- **Your task**
Word for word, transcribe the data below from the line with "Vintage DODO ART" to the line with "total: 2265.80 -> 2512.48", keeping both of those lines.
*** Opening of Extracted entries ***
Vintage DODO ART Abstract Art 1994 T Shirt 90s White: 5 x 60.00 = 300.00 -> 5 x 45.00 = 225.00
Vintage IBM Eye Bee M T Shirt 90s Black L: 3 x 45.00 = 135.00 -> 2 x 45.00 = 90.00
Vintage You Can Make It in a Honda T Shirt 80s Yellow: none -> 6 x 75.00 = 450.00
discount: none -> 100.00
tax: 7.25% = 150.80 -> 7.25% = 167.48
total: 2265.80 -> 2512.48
*** Close of Extracted entries ***
*** Opening of Extracted entries ***
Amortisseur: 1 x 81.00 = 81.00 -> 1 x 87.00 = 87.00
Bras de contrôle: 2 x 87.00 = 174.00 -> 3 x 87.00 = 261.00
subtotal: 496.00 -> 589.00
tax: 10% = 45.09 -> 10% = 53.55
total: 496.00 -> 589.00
*** Close of Extracted entries ***
*** Opening of Extracted entries ***
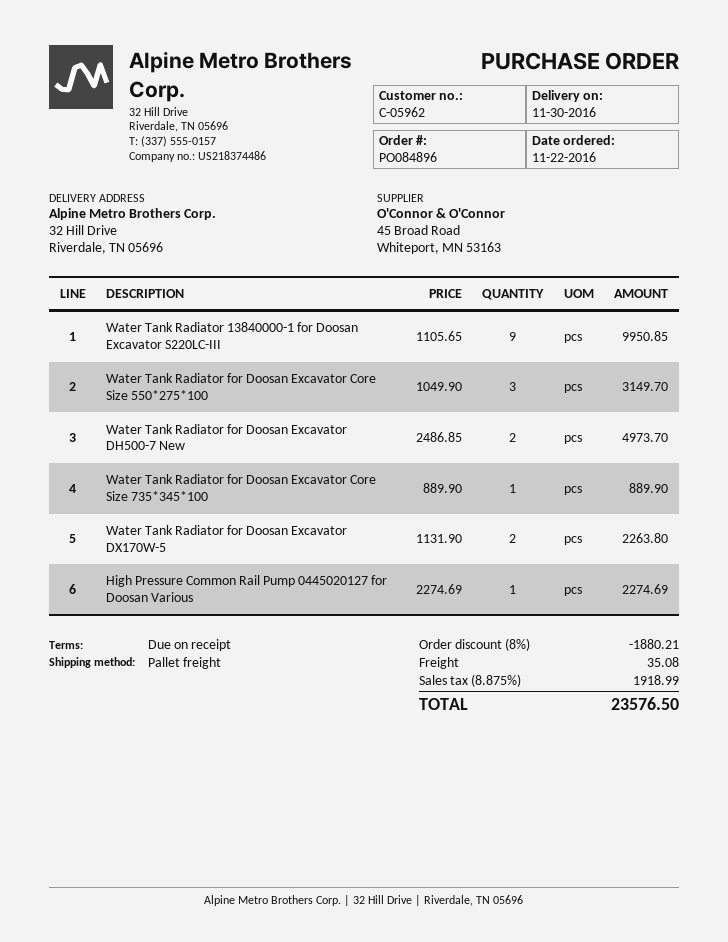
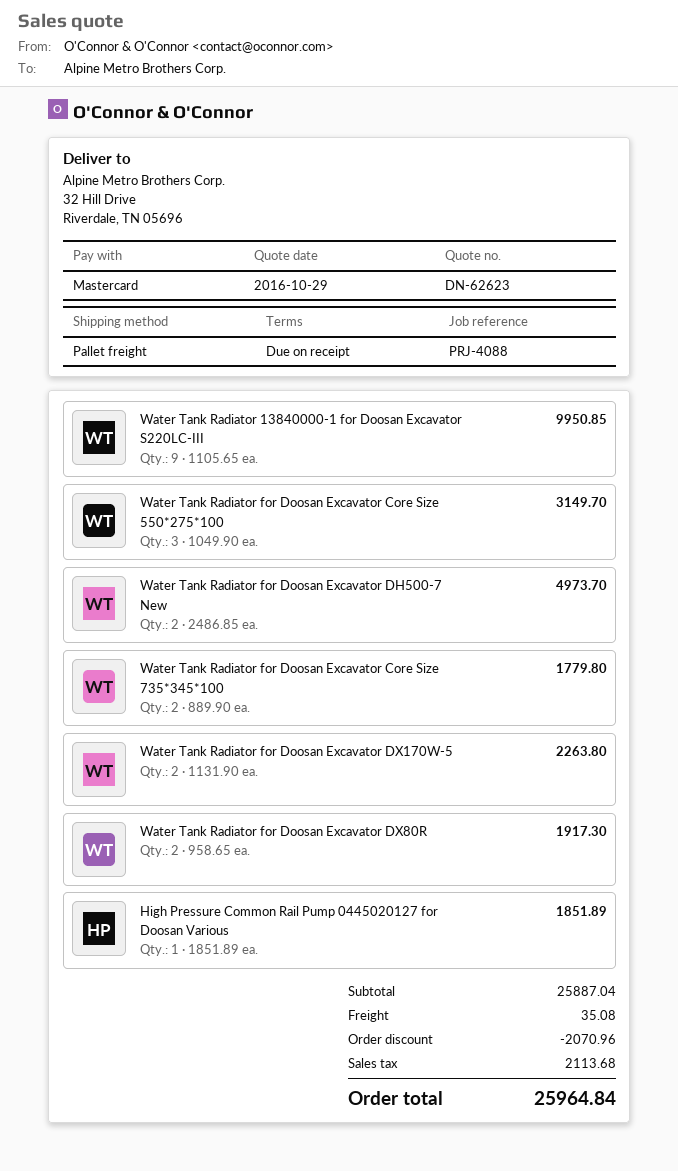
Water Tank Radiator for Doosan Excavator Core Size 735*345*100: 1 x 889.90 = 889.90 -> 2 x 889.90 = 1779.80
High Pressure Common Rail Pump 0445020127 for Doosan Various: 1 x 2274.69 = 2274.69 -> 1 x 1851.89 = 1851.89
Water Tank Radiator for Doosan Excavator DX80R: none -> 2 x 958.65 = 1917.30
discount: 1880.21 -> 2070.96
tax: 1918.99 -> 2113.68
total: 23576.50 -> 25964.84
*** Close of Extracted entries ***
- **Response box**
Vintage DODO ART Abstract Art 1994 T Shirt 90s White: 5 x 60.00 = 300.00 -> 5 x 45.00 = 225.00
Vintage IBM Eye Bee M T Shirt 90s Black L: 3 x 45.00 = 135.00 -> 2 x 45.00 = 90.00
Vintage You Can Make It in a Honda T Shirt 80s Yellow: none -> 6 x 75.00 = 450.00
discount: none -> 100.00
tax: 7.25% = 150.80 -> 7.25% = 167.48
total: 2265.80 -> 2512.48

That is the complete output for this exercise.